Each line from the start of the listing below through the line containing "tax: 743.28 -> 741.26" should be reproduced exactly, with no others.
Available data below:
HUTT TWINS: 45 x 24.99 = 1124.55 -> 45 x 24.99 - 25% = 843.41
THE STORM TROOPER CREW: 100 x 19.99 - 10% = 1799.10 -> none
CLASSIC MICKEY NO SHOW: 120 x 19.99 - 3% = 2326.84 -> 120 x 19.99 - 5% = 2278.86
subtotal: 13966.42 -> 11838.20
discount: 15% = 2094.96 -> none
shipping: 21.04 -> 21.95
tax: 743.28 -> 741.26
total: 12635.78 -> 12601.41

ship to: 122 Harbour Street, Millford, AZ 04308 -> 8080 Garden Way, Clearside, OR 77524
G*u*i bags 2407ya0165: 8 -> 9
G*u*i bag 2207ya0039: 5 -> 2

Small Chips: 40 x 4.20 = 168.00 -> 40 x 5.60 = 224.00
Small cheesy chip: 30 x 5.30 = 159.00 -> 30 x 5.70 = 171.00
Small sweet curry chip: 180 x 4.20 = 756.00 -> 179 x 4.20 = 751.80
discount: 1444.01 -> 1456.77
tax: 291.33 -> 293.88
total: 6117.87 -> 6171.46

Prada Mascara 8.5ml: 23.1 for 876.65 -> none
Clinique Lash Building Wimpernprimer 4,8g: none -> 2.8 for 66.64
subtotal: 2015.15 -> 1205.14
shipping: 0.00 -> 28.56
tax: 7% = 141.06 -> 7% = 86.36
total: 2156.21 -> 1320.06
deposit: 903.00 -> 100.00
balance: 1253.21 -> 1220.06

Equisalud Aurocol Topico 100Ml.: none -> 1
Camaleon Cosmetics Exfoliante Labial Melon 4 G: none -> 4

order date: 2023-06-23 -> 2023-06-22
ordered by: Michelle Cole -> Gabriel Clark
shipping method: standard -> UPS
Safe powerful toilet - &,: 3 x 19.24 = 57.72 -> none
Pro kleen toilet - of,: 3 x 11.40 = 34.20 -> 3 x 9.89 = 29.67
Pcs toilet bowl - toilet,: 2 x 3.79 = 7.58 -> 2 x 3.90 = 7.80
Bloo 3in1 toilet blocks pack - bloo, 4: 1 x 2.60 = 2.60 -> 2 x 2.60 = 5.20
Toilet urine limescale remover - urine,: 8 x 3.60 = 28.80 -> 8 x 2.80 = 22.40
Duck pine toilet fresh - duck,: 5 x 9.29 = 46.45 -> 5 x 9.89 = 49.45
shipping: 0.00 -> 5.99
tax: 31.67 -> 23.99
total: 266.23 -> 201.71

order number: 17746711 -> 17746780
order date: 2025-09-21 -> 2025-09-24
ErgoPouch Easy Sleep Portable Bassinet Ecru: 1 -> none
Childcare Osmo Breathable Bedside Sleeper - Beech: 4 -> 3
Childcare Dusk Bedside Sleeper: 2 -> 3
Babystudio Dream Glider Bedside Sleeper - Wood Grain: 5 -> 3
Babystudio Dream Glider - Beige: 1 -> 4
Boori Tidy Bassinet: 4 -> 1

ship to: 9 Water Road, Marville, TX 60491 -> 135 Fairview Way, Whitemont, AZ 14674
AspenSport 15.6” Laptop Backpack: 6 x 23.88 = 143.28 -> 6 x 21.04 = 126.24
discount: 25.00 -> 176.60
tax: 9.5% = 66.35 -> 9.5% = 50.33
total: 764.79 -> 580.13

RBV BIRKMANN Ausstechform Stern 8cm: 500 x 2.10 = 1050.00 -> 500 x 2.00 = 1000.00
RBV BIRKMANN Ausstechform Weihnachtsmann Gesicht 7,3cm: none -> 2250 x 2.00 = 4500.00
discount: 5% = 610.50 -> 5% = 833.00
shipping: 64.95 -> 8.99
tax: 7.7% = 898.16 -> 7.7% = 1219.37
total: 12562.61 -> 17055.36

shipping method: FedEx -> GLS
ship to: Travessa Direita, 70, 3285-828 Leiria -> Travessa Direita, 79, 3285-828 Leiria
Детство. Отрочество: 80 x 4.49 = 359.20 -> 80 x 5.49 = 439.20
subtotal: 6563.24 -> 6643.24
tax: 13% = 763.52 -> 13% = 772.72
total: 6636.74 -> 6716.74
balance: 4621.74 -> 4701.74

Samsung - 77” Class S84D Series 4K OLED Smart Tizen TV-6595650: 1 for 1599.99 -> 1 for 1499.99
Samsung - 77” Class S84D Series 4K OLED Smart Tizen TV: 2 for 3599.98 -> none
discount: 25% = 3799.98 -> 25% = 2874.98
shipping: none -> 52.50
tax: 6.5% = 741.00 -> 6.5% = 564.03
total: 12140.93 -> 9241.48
End of Available data.
### Response
HUTT TWINS: 45 x 24.99 = 1124.55 -> 45 x 24.99 - 25% = 843.41
THE STORM TROOPER CREW: 100 x 19.99 - 10% = 1799.10 -> none
CLASSIC MICKEY NO SHOW: 120 x 19.99 - 3% = 2326.84 -> 120 x 19.99 - 5% = 2278.86
subtotal: 13966.42 -> 11838.20
discount: 15% = 2094.96 -> none
shipping: 21.04 -> 21.95
tax: 743.28 -> 741.26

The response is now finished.